Related: Joe Biden reverses anti-immigrant Trump policies hours after swearing-in

In a Good Morning America interview on Thursday morning, Fauci said “it was really a very good day” as the US recommitted to the WHO, disengagement from which, he said, other countries and health officials in the US alike had found “very disconcerting”.

He said he was “fairly confident” that the US could reach its 100-day vaccinations goal.

The Biden administration plans to partner with states and local governments to set up community vaccination centers at stadiums, gymnasiums and conference centers.

The president called the Trump White House’s vaccine distribution and administration plan “a dismal failure” after the federal government badly missed its own stated goal to vaccinate 20m Americans by the end of 2020. It reached only about 10% of its goal.

The Trump administration’s vaccine distribution plan was “nonexistent”, forcing Biden’s nascent administration to start ‘from scratch, according to a report from CNN citing unnamed sources.

The administration will staff new sites with personnel from federal agencies as well as first responders and medical personnel serving in the military.

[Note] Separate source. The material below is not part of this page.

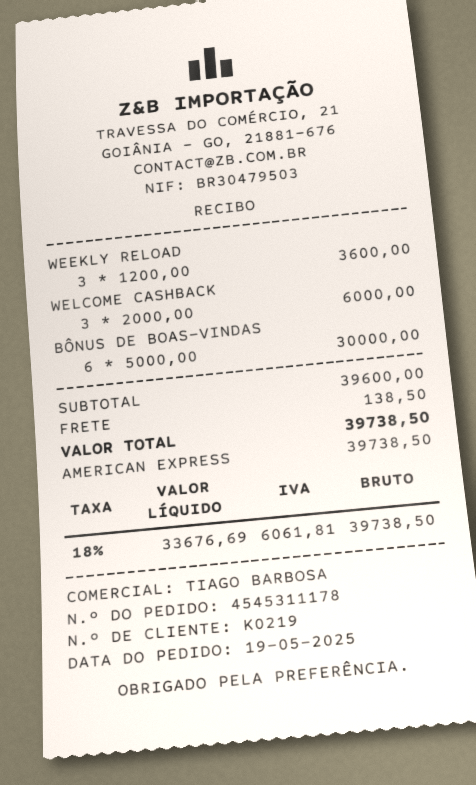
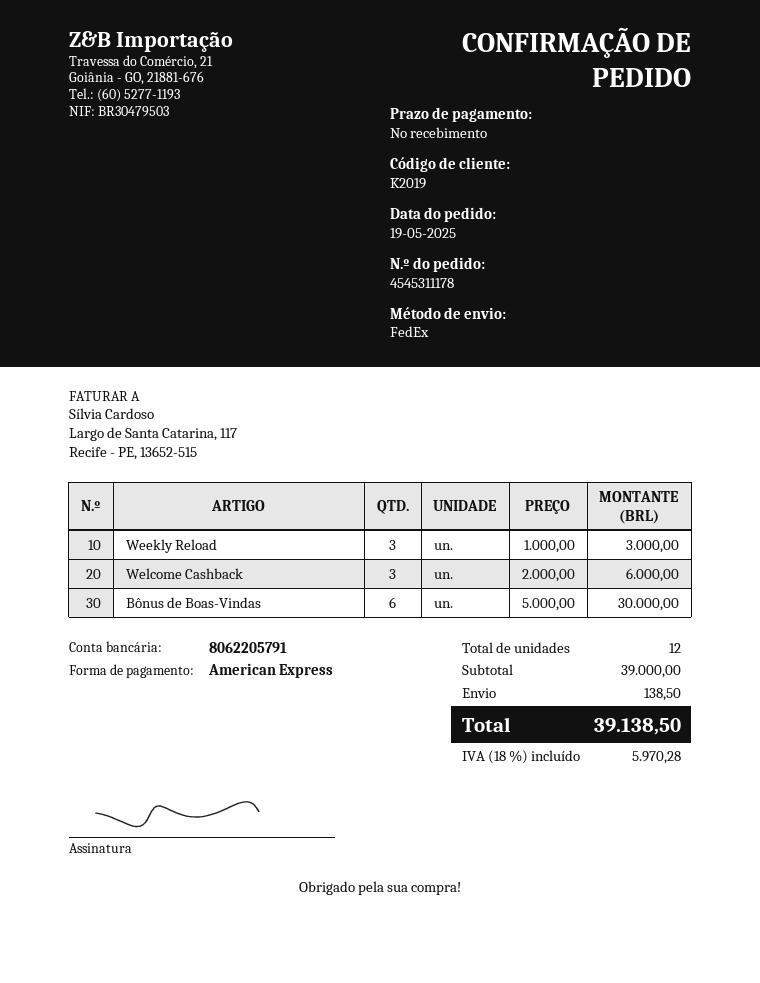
customer number: K0219 -> K2019
WEEKLY RELOAD: 3 x 1200.00 = 3600.00 -> 3 x 1000.00 = 3000.00
subtotal: 39600.00 -> 39000.00
tax: 18% = 6061.81 -> 18% = 5970.28
total: 39738.50 -> 39138.50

The government plans to partner with federally qualified health centers to help reach under-served communities to distribute vaccines; mobile clinics will also be set up.

To expand vaccine distribution, the Biden administration plans to discontinue the Trump administration’s policy of “holding back significant levels of doses”. More states will be urged to encourage vaccinations.

Biden has issued an executive order setting up a Covid-19 pandemic testing board. The idea is for the board to offer a “clear, unified approach to testing”, according to Biden administration officials.

And the president signed another executive order to make testing for the virus free for Americans who don’t have health coverage and offer ways some of the most vulnerable can get help.

Another executive order requires people to wear a mask on trains, airplanes and maritime vessels.

Biden also plans to use the Federal Emergency Management Agency (Fema) disaster relief fund to provide reimbursement for personal protective equipment (PPE), cleaning and costs needed to safely reopen schools.

The administration is looking to fix supply shortfalls and will require federal agencies to use the Defense Production Act, a measure allowing the government to mobilize companies to expand production of essential equipment.

Biden will restore a White House team on global health risks set up under Barack Obama and dismantled under Trump.

The executive orders aim to help people of color in particular. One will set up a Covid-19 health equity taskforce.

Biden will issue an order to develop a national strategy to reopen schools, hoping to meet his goal of having most elementary and middle schools open within his first 100 days in office, and will ask Congress to provide $130bn additional aid to schools, $35bn for colleges and universities, $25bn for childcare centers at risk of closing and $15bn in childcare aid for struggling families.